My son Adam (21) is in the U.S.A. at the moment working on the Carnivals and he wonderfully and mightily accepted the Lord Jesus Christ into his heart in March a few weeks before he left to go over. I praise the Lord our God as we have been praying and praying for him!
He is even ‘preaching’ to the other guys over there who do not know Jesus and is playing his Christian CD’s loud even though the others think he is mad! Thank you Jesus!
We now just want to serve God and do whatever He wants us to do in our lives. He has a perfect plan for all of us and we will continue to trust in Him and be His people of Grace.
Amen

Do You Remember What I've Done? 2

Yo Saints !!!!!!

So there I was feeling pretty chuffed with myself for heeding the gentle whisper of His Holy Spirit and wearing my heart on my sleeve for you wacky (but much loved) bunch of people. And then there were a coupla emails and phone calls back to me. The general line of comment was something like this "Hey bozo, where is the attachment? Where is the testimony, did you FORGET to attach it?!, Do you actually know how to work your email package?"
Phew you guys are a tuff audience. Actually I was just doing the good husband, trusted confidant thing. I had not asked Allie her permission to send out her testimony to the bunch of you, but I did that last night and she is happy to do that.
So here it is and something extra as well as I also include the way God used this testimony yesterday and just remember this started with Paul and Belinda's testimonies.
All of you out there have a miraculous testimony, although you might not think so, your testimony can break down walls, barriers and be an incredible instrument for God. Your testimony is a living day by day sacrifice to your Lord and Saviour Jesus Christ which takes in the past, present and future, never be ashamed of it, wear it as a shining badge inside and outside you, a badge that shines/reflects God's glory. I just smile when people say God don't do no miracles today. The greatest miracle in the universe is when we are reconciled back to God through the blood of Jesus Christ, when we reach that point in our lives when we acknowledge Him as the Lord of our lives, King of Kings, King of Glory.
Below are two emails between Allie and Belinda.



Hi Monds,
See the email below from Belinda.

Well, yes I was sitting the lounge yesterday watching something on TV whilst Matt and Chadd were playing. The phone rang and it was Belinda!. We had such a lovely long chat. The last two times we saw each other was firstly 8+ years ago at my Mom's funeral (I was 6 months pregnant and I think she was 1 month). Then shortly afterwards when I had Matt and he was just born and she was still pregnant, Val and I went to visit. We did not see each other again, perhaps the time was not right. But what am I saying, God's timing is perfect and that is why He has brought us together again!.
She said that she had just read Val's letter and was looking out of the window wondering how she could reach her Mom and Dad. By the way her Mom is my sister Val's best friend who worked in Barclays bank with her before she became a nun. Her Mom and Dad are also Roman Catholic and she considers Belinda a bit of a black sheep as she and her husband Paul now belong to the AOG in Edgemead and not the Catholic church. She turned back to her computer and there was an email waiting for her. MINE!!
She read it with joy and tears and sometime later phoned me and we had a beautiful conversation, sharing and laughing and just overwhelmed that we had such similar testimonies. A 'coincidence'? I don't think so - more likely a GOD incidence.
She asked also if she could share my testimony with her Mom and Dad and others and I said of course. Testimonies are to be shared with everyone. Even the shortest of testimonies is a great witness to God our Loving Heavenly Father.
Praise God from whom all blessings come.
"And we know that in all things God works for the good of those who love Him, who have been called according to His purpose".
Romans 8:28
God Bless
Love Allie

God is good.

From Belinda

I just finished reading a letter from Aunty Val...from PE.

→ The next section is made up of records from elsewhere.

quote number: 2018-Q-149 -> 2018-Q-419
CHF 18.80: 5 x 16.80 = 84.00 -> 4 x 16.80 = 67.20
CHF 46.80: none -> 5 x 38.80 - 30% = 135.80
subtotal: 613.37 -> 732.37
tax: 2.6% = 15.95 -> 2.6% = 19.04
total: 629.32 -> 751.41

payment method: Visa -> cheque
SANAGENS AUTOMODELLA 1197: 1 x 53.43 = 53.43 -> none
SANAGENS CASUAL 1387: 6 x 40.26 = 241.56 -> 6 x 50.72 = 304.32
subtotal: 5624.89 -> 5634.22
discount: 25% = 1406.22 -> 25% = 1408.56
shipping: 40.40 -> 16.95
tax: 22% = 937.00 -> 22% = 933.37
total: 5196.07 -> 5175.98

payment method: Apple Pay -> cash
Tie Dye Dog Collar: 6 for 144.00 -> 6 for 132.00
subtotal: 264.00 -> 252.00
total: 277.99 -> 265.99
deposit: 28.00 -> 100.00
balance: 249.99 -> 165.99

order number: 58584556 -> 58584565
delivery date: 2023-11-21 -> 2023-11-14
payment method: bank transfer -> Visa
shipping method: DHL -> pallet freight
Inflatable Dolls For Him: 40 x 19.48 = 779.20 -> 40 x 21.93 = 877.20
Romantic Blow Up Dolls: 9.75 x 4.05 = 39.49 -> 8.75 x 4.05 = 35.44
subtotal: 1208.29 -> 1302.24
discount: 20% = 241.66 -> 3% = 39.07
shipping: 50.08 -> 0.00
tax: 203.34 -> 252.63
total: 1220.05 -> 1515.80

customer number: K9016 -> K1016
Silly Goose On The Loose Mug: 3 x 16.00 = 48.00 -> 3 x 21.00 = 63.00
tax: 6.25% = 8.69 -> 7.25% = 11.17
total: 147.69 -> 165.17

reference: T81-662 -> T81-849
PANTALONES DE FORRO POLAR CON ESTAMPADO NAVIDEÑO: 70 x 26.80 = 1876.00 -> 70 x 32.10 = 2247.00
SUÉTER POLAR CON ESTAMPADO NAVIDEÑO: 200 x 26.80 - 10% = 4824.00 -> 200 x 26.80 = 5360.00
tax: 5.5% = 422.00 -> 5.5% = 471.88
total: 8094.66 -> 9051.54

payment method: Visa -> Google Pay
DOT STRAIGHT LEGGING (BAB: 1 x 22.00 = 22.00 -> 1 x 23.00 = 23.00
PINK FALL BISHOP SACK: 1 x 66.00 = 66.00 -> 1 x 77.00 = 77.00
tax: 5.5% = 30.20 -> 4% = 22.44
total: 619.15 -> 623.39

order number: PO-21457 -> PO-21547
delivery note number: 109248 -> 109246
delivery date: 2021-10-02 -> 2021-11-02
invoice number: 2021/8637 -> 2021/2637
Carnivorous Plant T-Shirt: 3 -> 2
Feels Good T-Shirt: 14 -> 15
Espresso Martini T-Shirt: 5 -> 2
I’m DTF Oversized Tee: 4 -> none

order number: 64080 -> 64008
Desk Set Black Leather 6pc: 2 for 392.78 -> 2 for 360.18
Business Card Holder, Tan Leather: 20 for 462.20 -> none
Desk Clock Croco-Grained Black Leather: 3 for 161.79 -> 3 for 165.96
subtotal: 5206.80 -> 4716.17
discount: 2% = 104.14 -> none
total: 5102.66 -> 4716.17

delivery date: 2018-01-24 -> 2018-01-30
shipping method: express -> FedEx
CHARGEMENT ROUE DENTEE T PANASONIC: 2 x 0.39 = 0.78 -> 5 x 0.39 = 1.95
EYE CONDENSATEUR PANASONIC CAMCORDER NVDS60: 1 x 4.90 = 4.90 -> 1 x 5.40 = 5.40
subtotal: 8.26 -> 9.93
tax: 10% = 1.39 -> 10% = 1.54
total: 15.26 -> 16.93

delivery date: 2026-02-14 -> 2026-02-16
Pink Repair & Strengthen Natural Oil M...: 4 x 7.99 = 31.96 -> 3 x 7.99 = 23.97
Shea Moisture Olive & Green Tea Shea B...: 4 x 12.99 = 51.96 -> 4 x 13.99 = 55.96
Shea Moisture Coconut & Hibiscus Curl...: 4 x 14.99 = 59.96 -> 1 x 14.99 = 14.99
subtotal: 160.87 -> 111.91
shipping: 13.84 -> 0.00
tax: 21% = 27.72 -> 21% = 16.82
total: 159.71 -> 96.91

AND just turned to my computer..... and opened mail from her sister!!!

so amazing...... I am about to read your testimony now.

Thanks in advance.

I know that this communication is not by chance.....

I know that God has a plan.

I am so excited.

chat later...

bye
love
from
Belinda

Tuesday, May 17, 2005

Do You Remember What I've Done?

Dear Precious Saints !!!!!

So I'm getting a few emails and phone calls asking "Are you well? Where have you been? Do you need someone to talk to? I'm really missing your mail.When r u gonna write yr book?," some of you have probably noticed that your inbox just ain't been so full lately (probably breathing a sigh of relief). I gotta watch the comments and stuff 'cause you know I'm painfully human at times and all these encouraging comments could go just straight to my head and then my head would swell to such an extent that I would not be able to get out of the office to go home. But please don't stop saying wot ever you wanna say. I really don't have any excuses it's not that I haven't had anything to say and share its just that I don't always know how to express it out here in black on white.
Well as per usual I'm working (yeah I do that) and I decide to check my email. Ah, a email from Allie (my wife). I innocently open it up totally unprepared for the contents (she did tell me earlier on, but I forgot....me forget!?) and on the attachment is Allie's testimony. She had sent it to a couple whose testimony we had recently read. Well I read through it (this is the first time that she has written it out) and phew it was just blow away time. Outside some union members were chanting and demonstrating, but me I was a mess I was crying without even realising it. You know we are so quick to forget God's love, grace and mercy in our lives, we sometimes meander off into a side street which is a dead end and there we sit howling at the moon, shaking our fists at God all kinda bitter and frustrated. Where ever you are now, whatever you are doing just take a moment to reflect, meditate on what God has done in your life so far and what it has cost Him and if your heart is hard let His spirit come in and soften your heart and if you cry.....so what. I have a my own cry room, it is the last toilet cubicle against the wall....I'm getting a sign for the door.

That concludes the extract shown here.